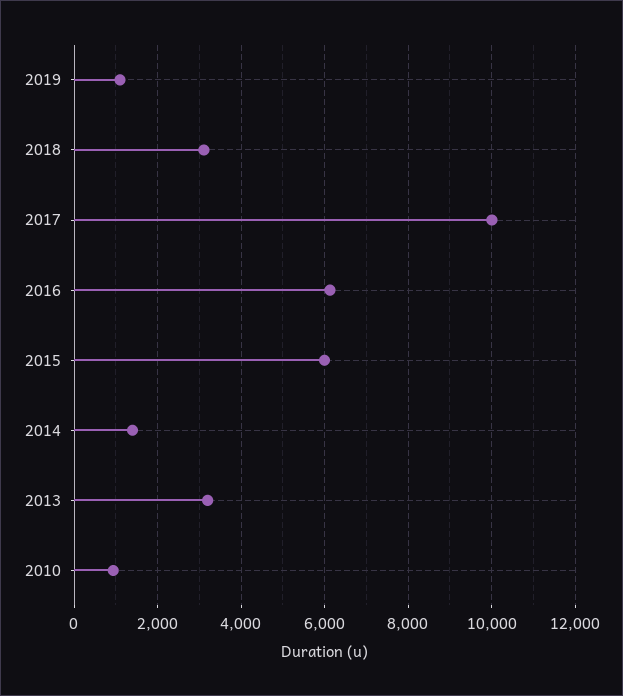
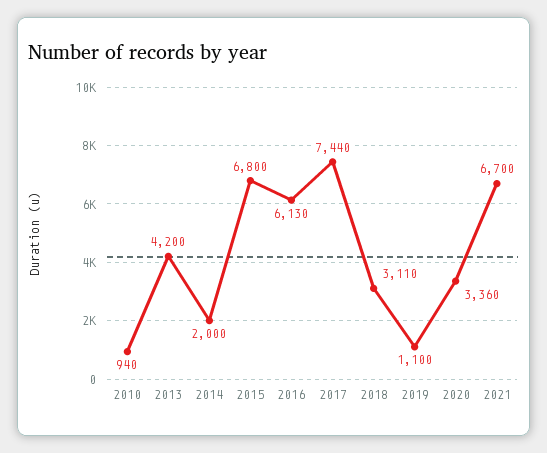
2017: 10000 -> 7440
2015: 6000 -> 6800
2014: 1400 -> 2000
2013: 3200 -> 4200
2020: none -> 3360
2021: none -> 6700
----
:: Task description ::
A word-for-word copy of every entry, with the pictures left out, is the required answer.

:: Response to the task ::
2017: 10000 -> 7440
2015: 6000 -> 6800
2014: 1400 -> 2000
2013: 3200 -> 4200
2020: none -> 3360
2021: none -> 6700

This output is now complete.